The theme for this year’s International Women’s Day is ‘Choose to Challenge’.
I am lucky to have had some fantastic opportunities in my life but it is the challenges presented by these opportunities that have been instrumental in shaping both me personally and my career.
Growing up, I was surrounded by family, friends, teachers and sports coaches, all of whom provided me with support, opportunities and encouraged me to challenge myself. It is through this type of inspiration that I think women in leadership roles can make the biggest difference; not just here in Gwent Police, but across society.

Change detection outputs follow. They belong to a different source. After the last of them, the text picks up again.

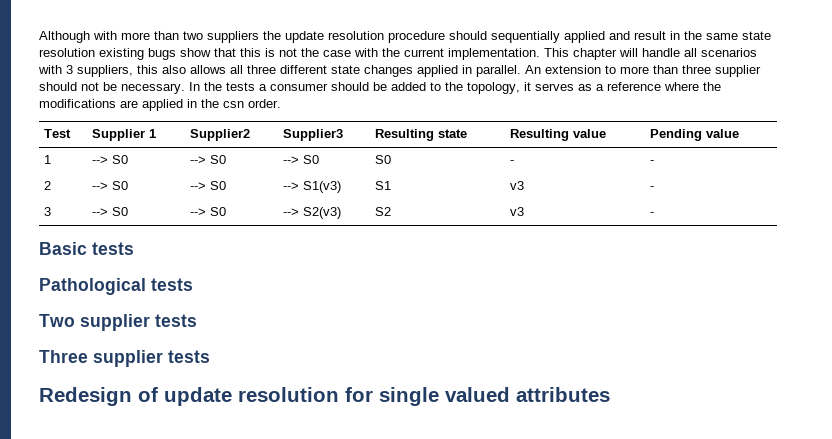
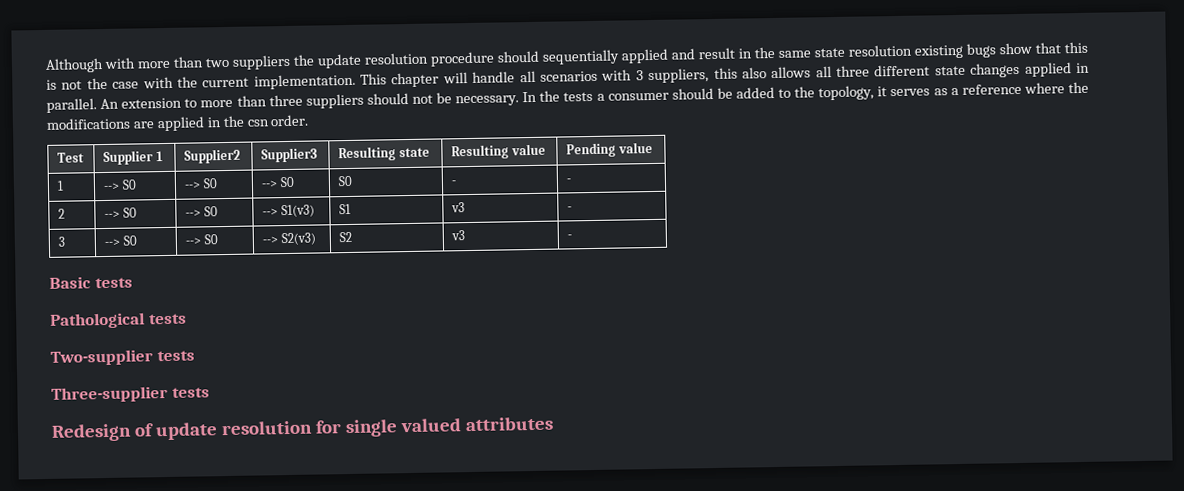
- An extension to more than three supplier should not be necessary.
+ An extension to more than three suppliers should not be necessary.
- Two supplier tests
- Three supplier tests
+ Two-supplier tests
+ Three-supplier tests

As a student, I spent time volunteering in Swaziland during apartheid in South Africa. Working within communities that were severely deprived and segregated along racial lines was a different kind of challenge and awoke something that has remained with me ever since. It instilled an inherent desire to help people achieve to the best of their ability, regardless of their sex, gender identity, race, disability, religion or upbringing.
I am now in a unique position as the Deputy Police and Crime Commissioner to help ensure that the women who serve Gwent as police officers, staff or volunteers do not experience any discrimination. I do this by helping to ensure that they have equal opportunities, equal pay and that any barriers to women succeeding in the work place are broken down.
Gwent Police has embraced an equalities culture and there are now more female officers on the front-line than ever before, including a female Chief Constable and Deputy Chief Constable. While there is still work to be done, I am confident that the drive and desire for equality permeates at all levels of the organisation.
Our aim is to build a workforce that reflects the communities we serve, and our duties to promote equality extend to those communities. We are in a position to make things happen and create opportunities that allow others, and women in particular, to have their eyes opened to new possibilities, take part in new challenges, and to flourish to the best of their ability.
The Mini Police and Cadets schemes are perfect examples of how we are creating these opportunities for children in some of our most disadvantaged communities here in Gwent. I hope that they are inspired by the policing family to make a difference in their communities and I am delighted to see them going from strength to strength.
I would like to celebrate the contribution women have made to policing here in Gwent as officers, police staff and as volunteers, particularly during the pandemic where many have been putting themselves and their families at risk by serving on the front line every day. You are all a credit to your profession and the communities that you serve.